Task objective →
Only a number is wanted here, namely how many lines of the data contain the string "Resources".

Supplied material →
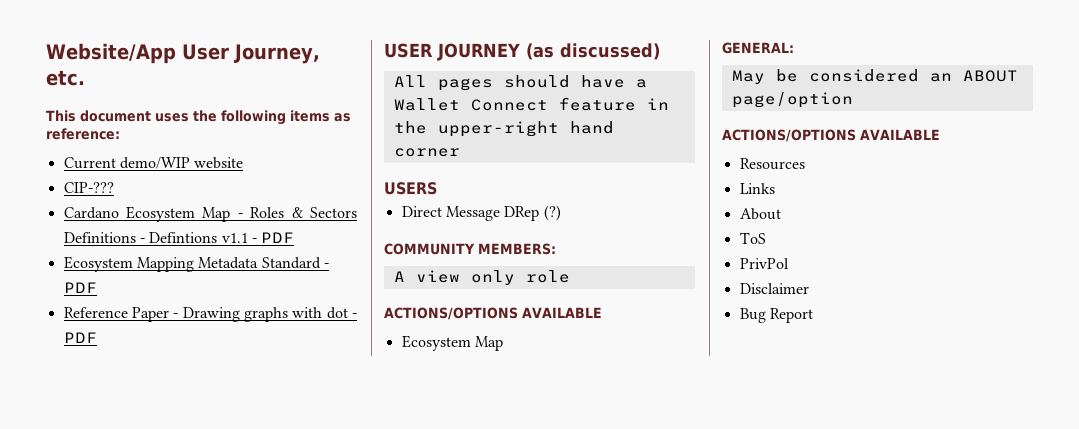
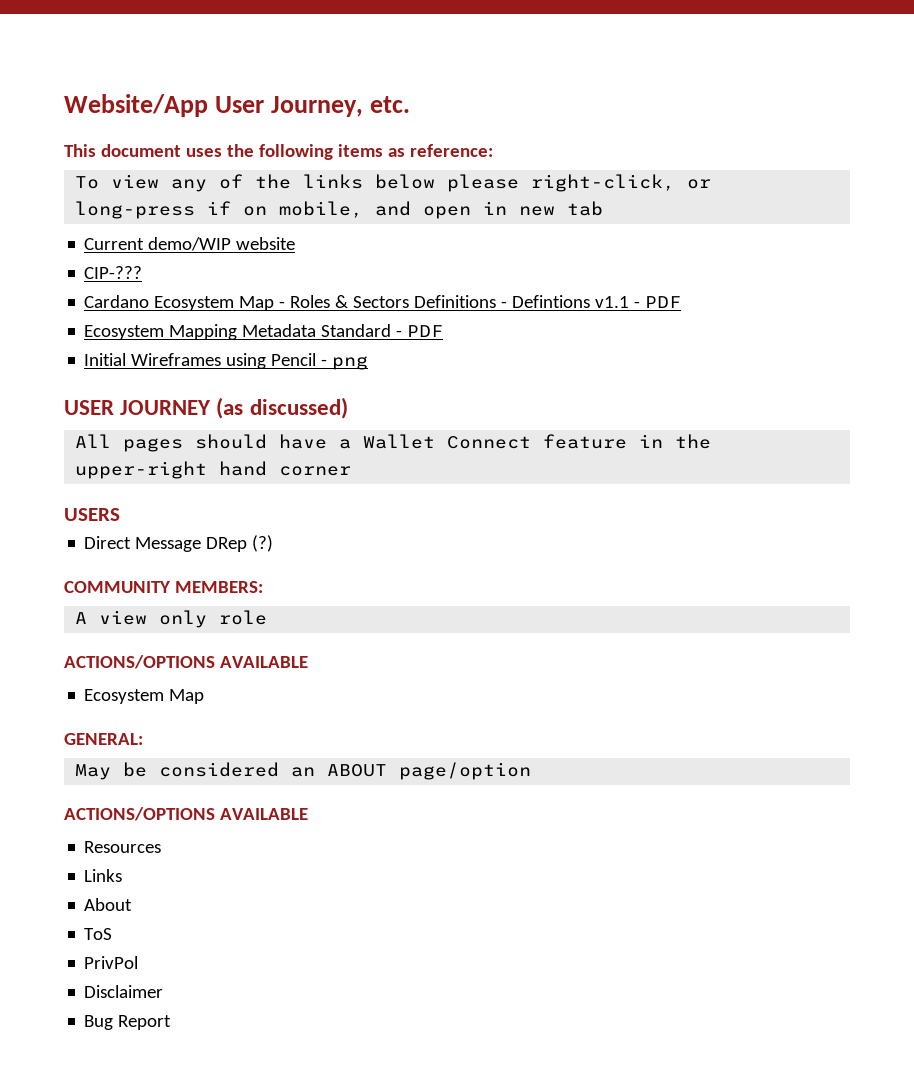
+ To view any of the links below please right-click, or long-press if on mobile, and open in new tab
- Reference Paper - Drawing graphs with dot - PDF
+ Initial Wireframes using Pencil - png

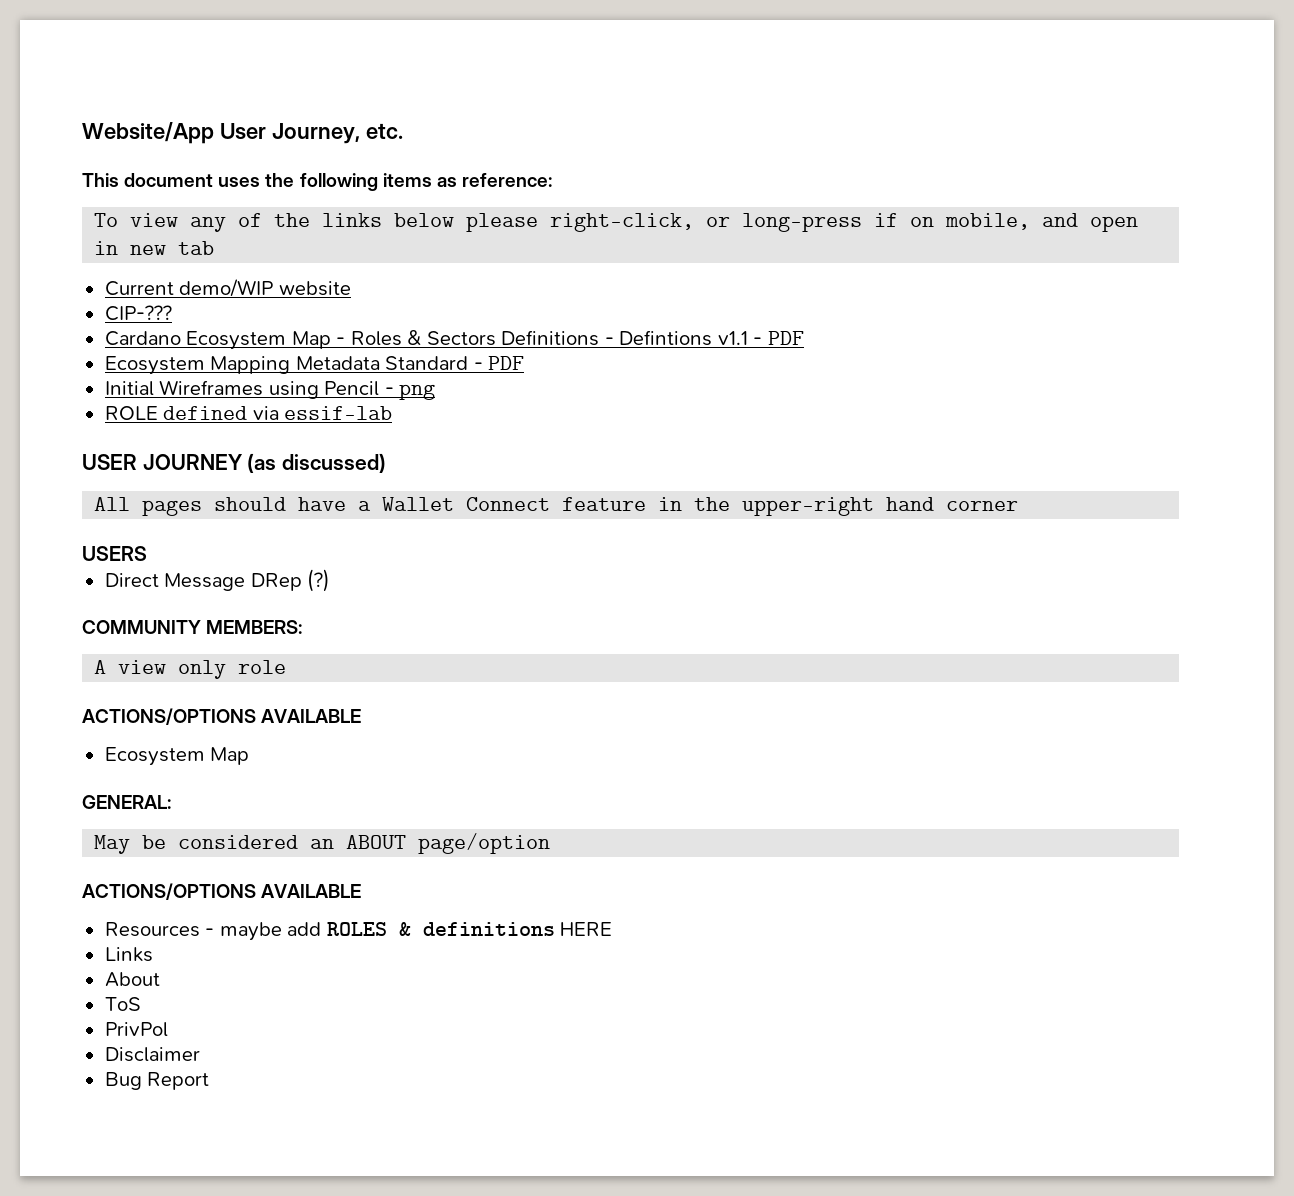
+ ROLE defined via essif-lab
- Resources
+ Resources - maybe add ROLES & definitions HERE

Written answer →
2